The party, which has ruled China since 1949 under a one-party system, opened its once-in-five-years convention last Thursday amid tight security in Beijing with more than 2,200 delegates attending. This year's congress will also see a once-in-a-decade change in the leadership of the world's second-largest economy.
The delegates began the leadership change process Sunday by considering a list of nominees from which they will pick through secret balloting the party's Central Committee.
The new Central Committee members will then choose the powerful 25-member Politburo and the Politburo Standing Committee, which will be unveiled at the end of the congress this week.
The delegates will also consider whether to reduce the Politburo Standing Committee to seven from the current nine.
"China's leadership transition, which began last year from township level, will surely determine the future of the world's second-largest economy, and influence the world," the official Xinhua News Agency reported Monday.
Xinhua, quoting experts, said a number of current party officials were born in the 1940s, 1950s and 1960s and grew up in a totally different historic and social environment from their predecessors and that will lead to a different administration concept and approach.
"Unlike the founding fathers of the People's Republic of China and previous generations of leading officials who grew up in wartime, the new leadership, mostly born around the founding of New China, grew up in peacetime," the report said.
The officials born after 1950 and with experiences as "educated youth" are an idealistic and realistic group, Xinhua said. The report quoted Cheng Li at the Brookings Institution as saying these leading officials are closely watched by foreigners who are looking into China's future.
Xi Jinping, likely to take over from party General Secretary and Chinese President Hu Jintao at the top of the new leadership, Vice Premier Li Keqiang, an economist expected to succeed Premier Wen Jiabao, will be in the Politburo Standing Committee.
In his keynote speech at the opening of the congress, Hu said alienation from average Chinese citizens poses the greatest risk to the party, and stressed the need for efforts to "put people first, exercise governance for the people and always maintain close ties with them."
Hu also said the party should appoint officials on their merit, select officials on the basis of both their moral integrity and professional competence and promote those who are outstanding in performance and enjoy popular support.
Xie Chuntao, a professor with the Party School of the current Central Committee, said the current crop of leading officials will guarantee the adherence to reform and opening up the path of socialism with Chinese characteristics, Xinhua said.

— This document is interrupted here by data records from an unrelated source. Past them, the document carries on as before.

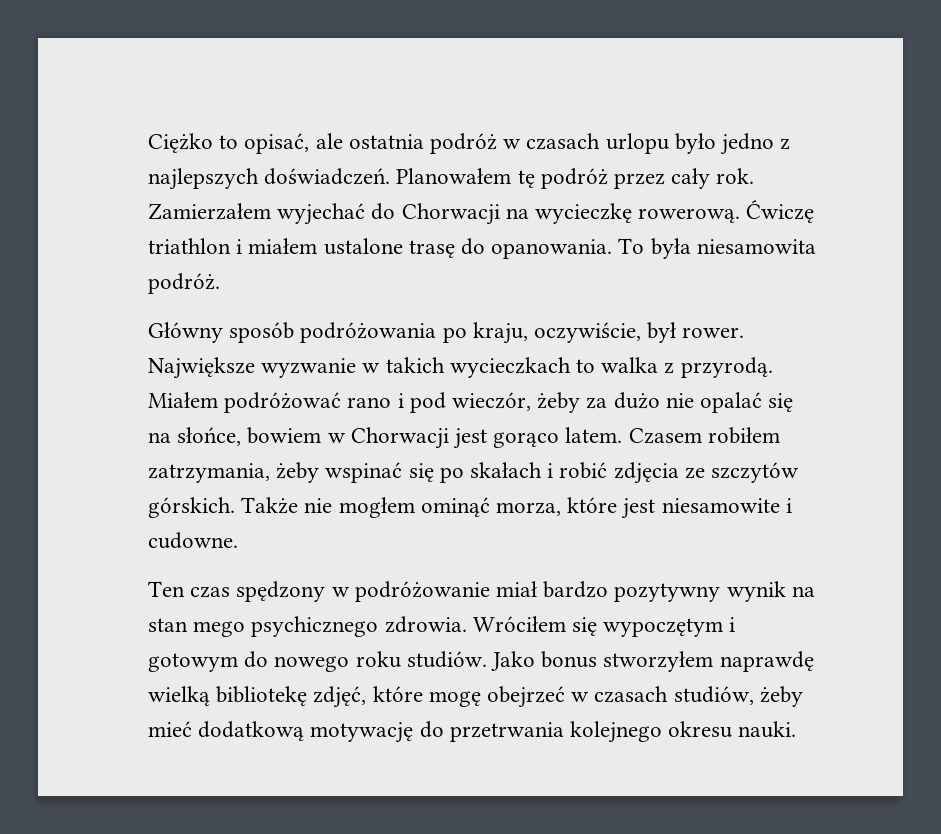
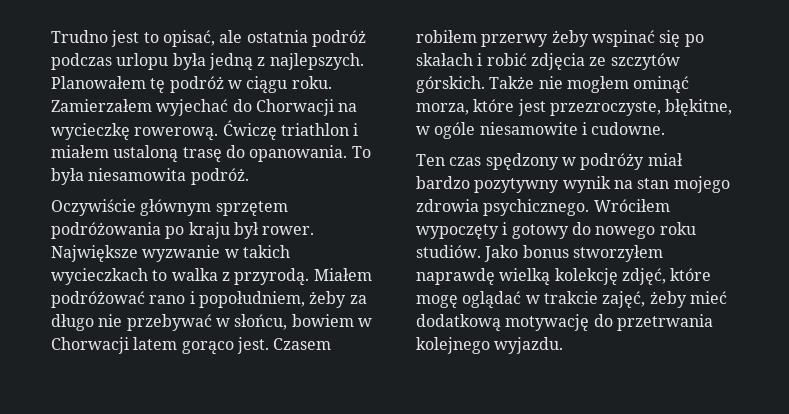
- Ciężko to opisać, ale ostatnia podróż w czasach urlopu było jedno z najlepszych doświadczeń. Planowałem tę podróż przez cały rok.
+ Trudno jest to opisać, ale ostatnia podróż podczas urlopu była jedną z najlepszych. Planowałem tę podróż w ciągu roku.
- Ćwiczę triathlon i miałem ustalone trasę do opanowania.
+ Ćwiczę triathlon i miałem ustaloną trasę do opanowania.
- Główny sposób podróżowania po kraju, oczywiście, był rower.
+ Oczywiście głównym sprzętem podróżowania po kraju był rower.
- Miałem podróżować rano i pod wieczór, żeby za dużo nie opalać się na słońce, bowiem w Chorwacji jest gorąco latem.
+ Miałem podróżować rano i popołudniem, żeby za długo nie przebywać w słońcu, bowiem w Chorwacji latem gorąco jest.
- Czasem robiłem zatrzymania, żeby wspinać się po skałach i robić zdjęcia ze szczytów górskich.
+ Czasem robiłem przerwy żeby wspinać się po skałach i robić zdjęcia ze szczytów górskich.
- Także nie mogłem ominąć morza, które jest niesamowite i cudowne.
+ Także nie mogłem ominąć morza, które jest przezroczyste, błękitne, w ogóle niesamowite i cudowne.
- Ten czas spędzony w podróżowanie miał bardzo pozytywny wynik na stan mego psychicznego zdrowia. Wróciłem się wypoczętym i gotowym do nowego roku studiów.
+ Ten czas spędzony w podróży miał bardzo pozytywny wynik na stan mojego zdrowia psychicznego. Wróciłem wypoczęty i gotowy do nowego roku studiów.
- Jako bonus stworzyłem naprawdę wielką bibliotekę zdjęć, które mogę obejrzeć w czasach studiów, żeby mieć dodatkową motywację do przetrwania kolejnego okresu nauki.
+ Jako bonus stworzyłem naprawdę wielką kolekcję zdjęć, które mogę oglądać w trakcie zajęć, żeby mieć dodatkową motywację do przetrwania kolejnego wyjazdu.

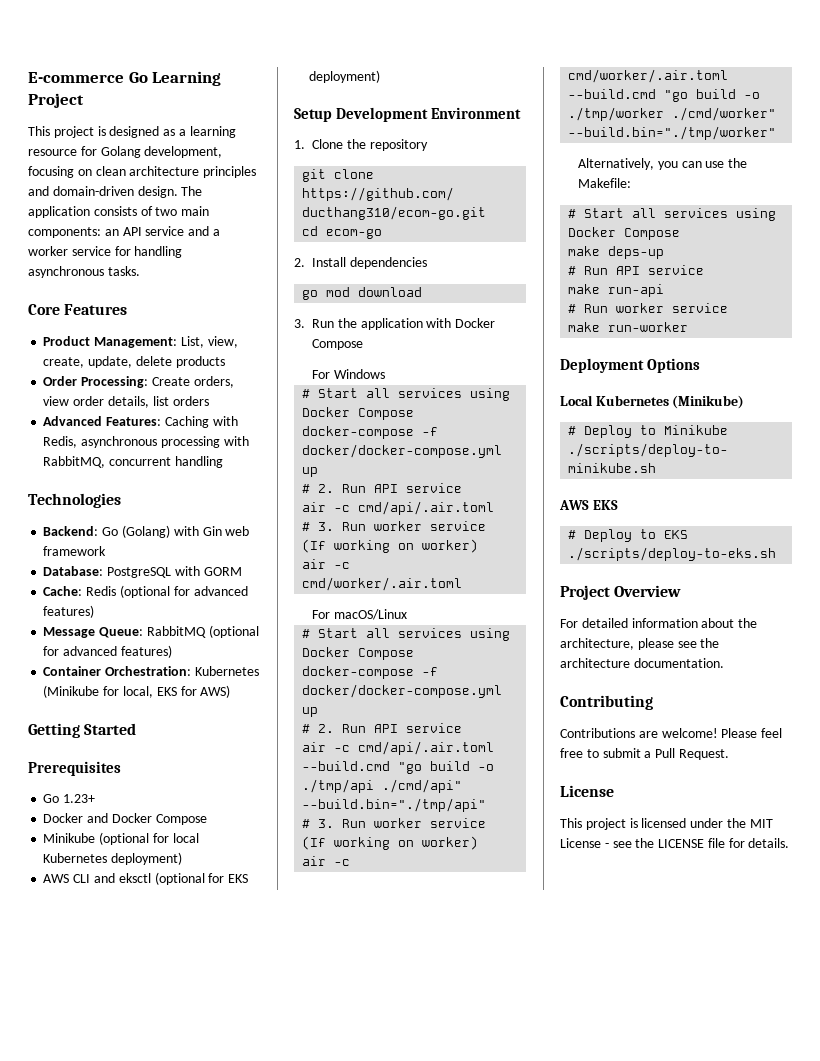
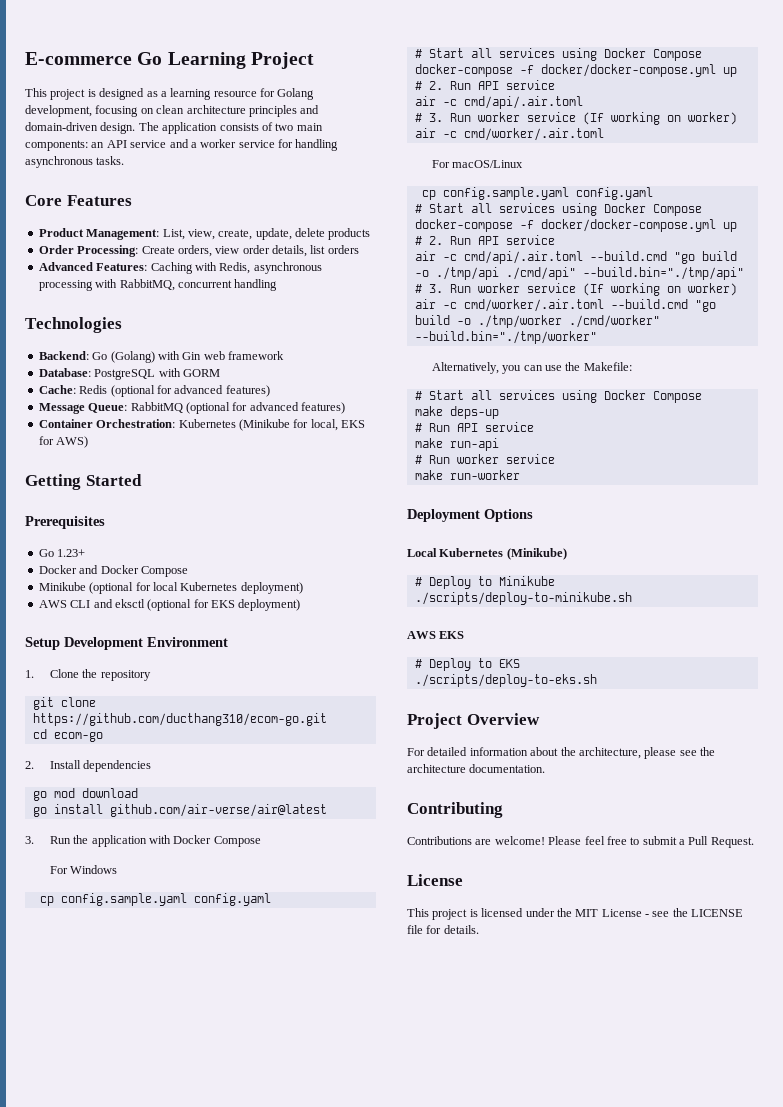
+ go install github.com/air-verse/air@latest
  For Windows
+ cp config.sample.yaml config.yaml
  For macOS/Linux
+ cp config.sample.yaml config.yaml

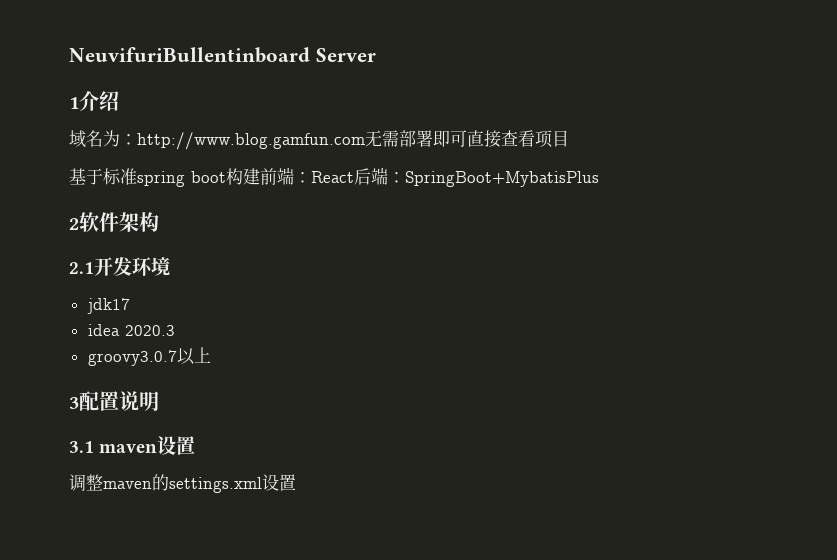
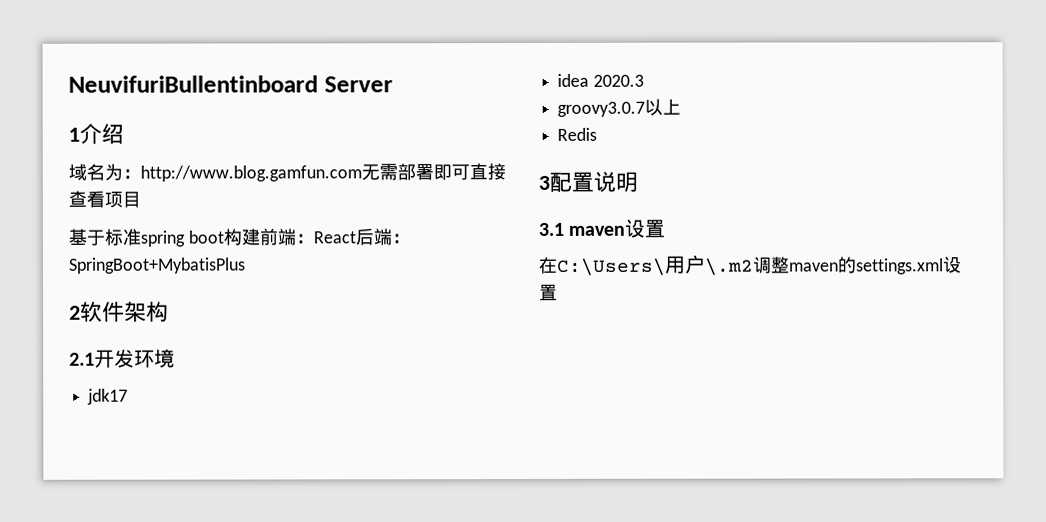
+ Redis
- 调整maven的settings.xml设置
+ 在C:\Users\用户\.m2调整maven的settings.xml设置

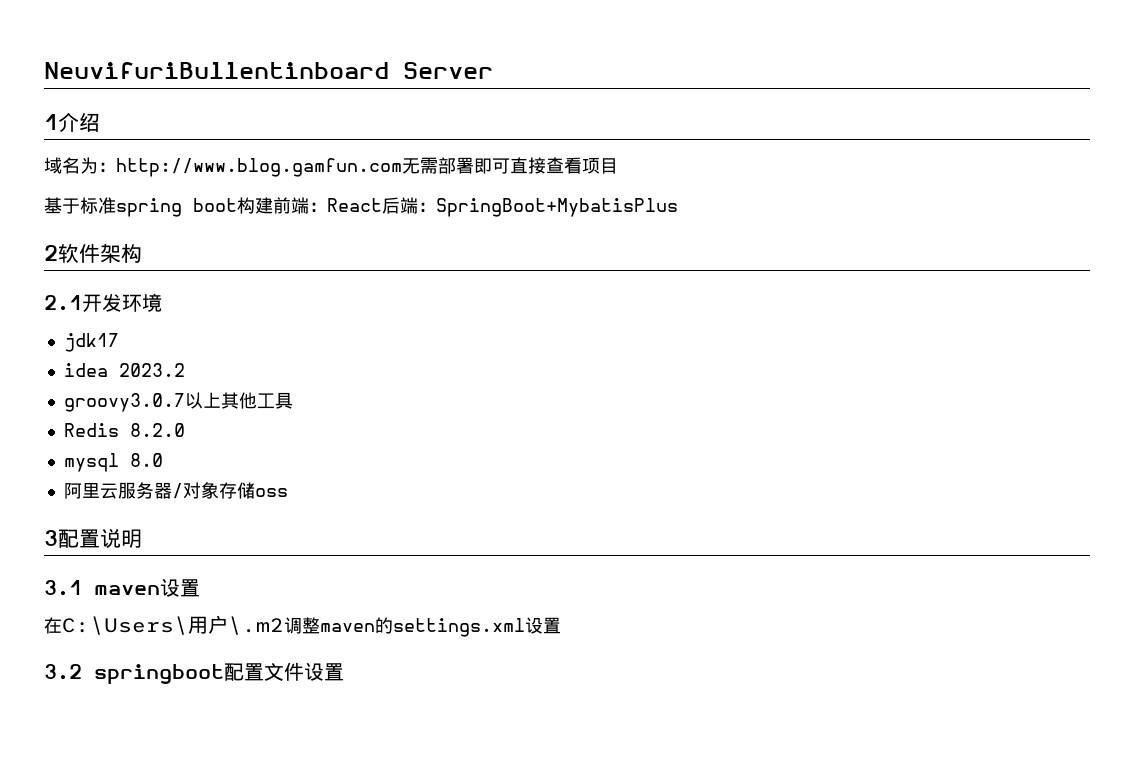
- idea 2020.3
+ idea 2023.2
- groovy3.0.7以上
+ groovy3.0.7以上其他工具
- Redis
+ Redis 8.2.0
+ mysql 8.0
+ 阿里云服务器/对象存储oss
+ 3.2 springboot配置文件设置

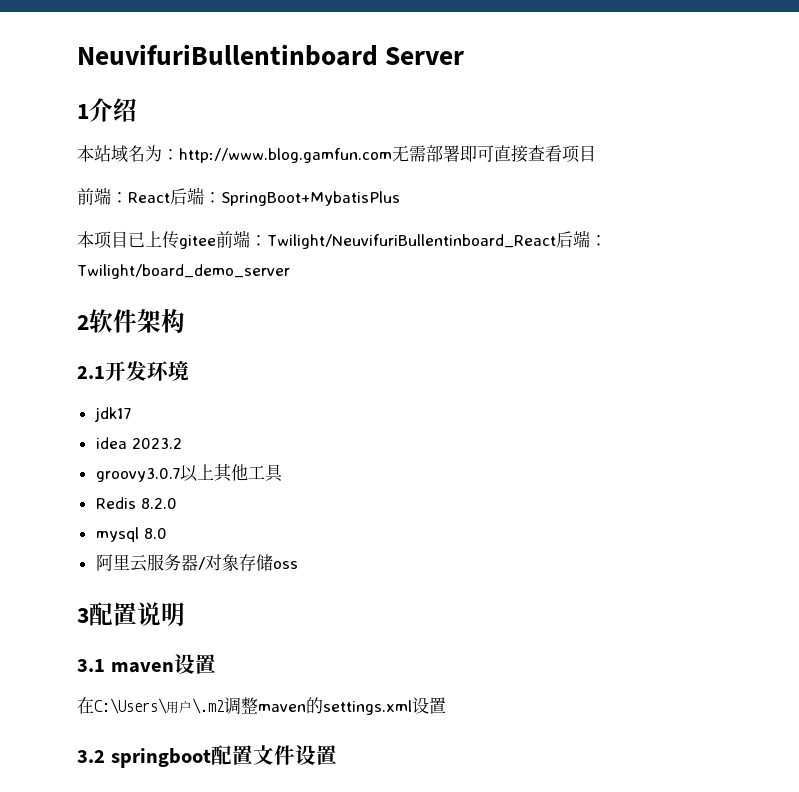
- 域名为：http://www.blog.gamfun.com无需部署即可直接查看项目
+ 本站域名为：http://www.blog.gamfun.com无需部署即可直接查看项目
- 基于标准spring boot构建前端：React后端：SpringBoot+MybatisPlus
+ 前端：React后端：SpringBoot+MybatisPlus
+ 本项目已上传gitee前端：Twilight/NeuvifuriBullentinboard_React后端：Twilight/board_demo_server

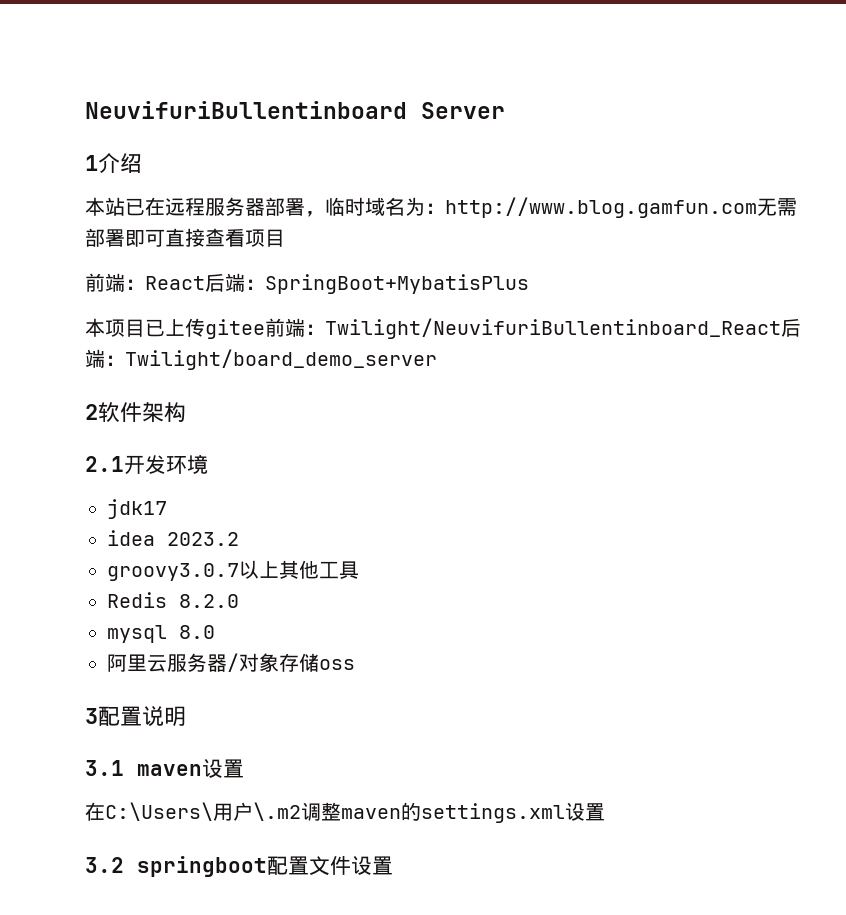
- 本站域名为：http://www.blog.gamfun.com无需部署即可直接查看项目
+ 本站已在远程服务器部署，临时域名为：http://www.blog.gamfun.com无需部署即可直接查看项目

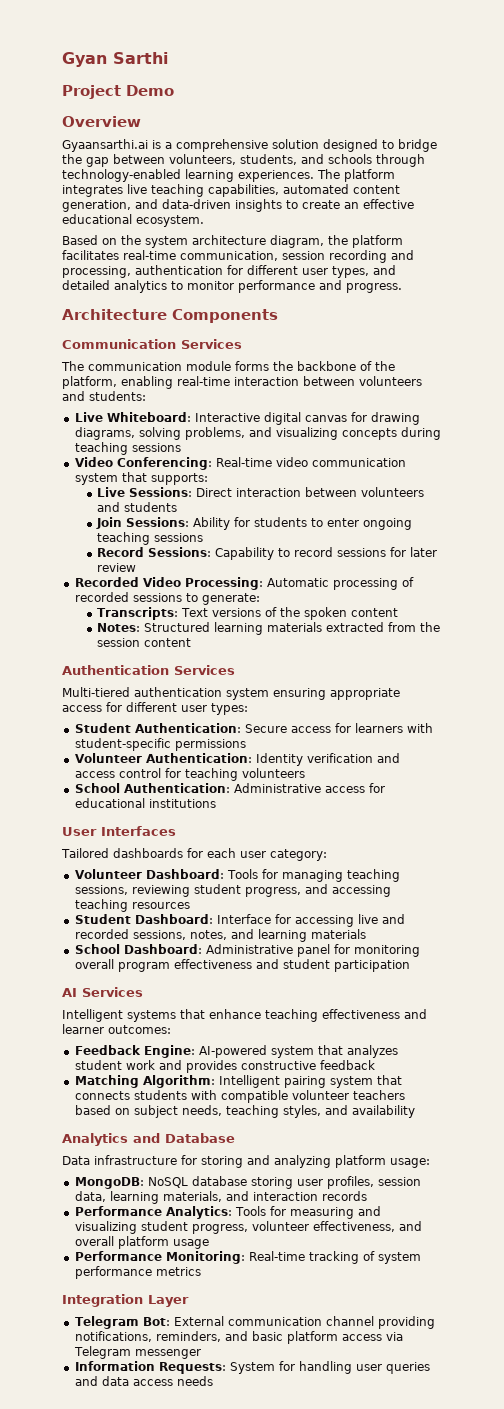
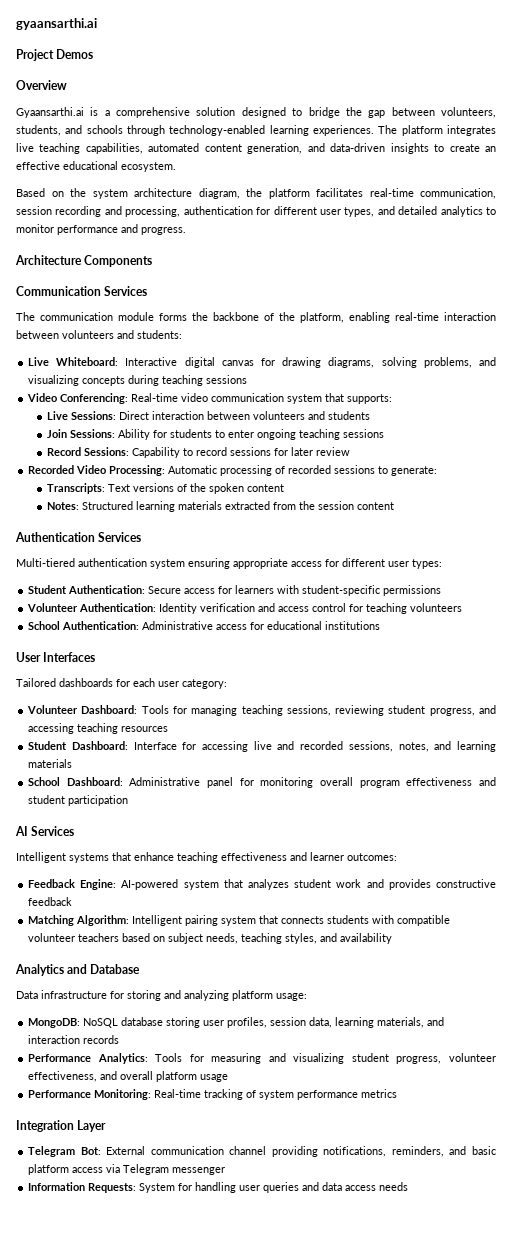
- Gyan Sarthi
+ gyaansarthi.ai
- Project Demo
+ Project Demos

In his speech, Wen told the delegates that increasing people's income and fighting corruption are the focal tasks to be addressed in the coming years, Xinhua reported.
China is facing a number of challenges, including a slowing economy, widespread official corruption, widening income disparity and growing ethnic tensions, as witnessed by the recent spate of self-immolations by Tibetans protesting Chinese rule of Tibet.
Wen said political structural reform must be advanced simultaneously so as to improve democracy, safeguard social justice and fairness, protect the freedom and equal rights of the people and bring their initiative and creativity into full play.
Xinhua said its survey before the party meeting showed social justice is high on the "wish list" of ordinary Chinese.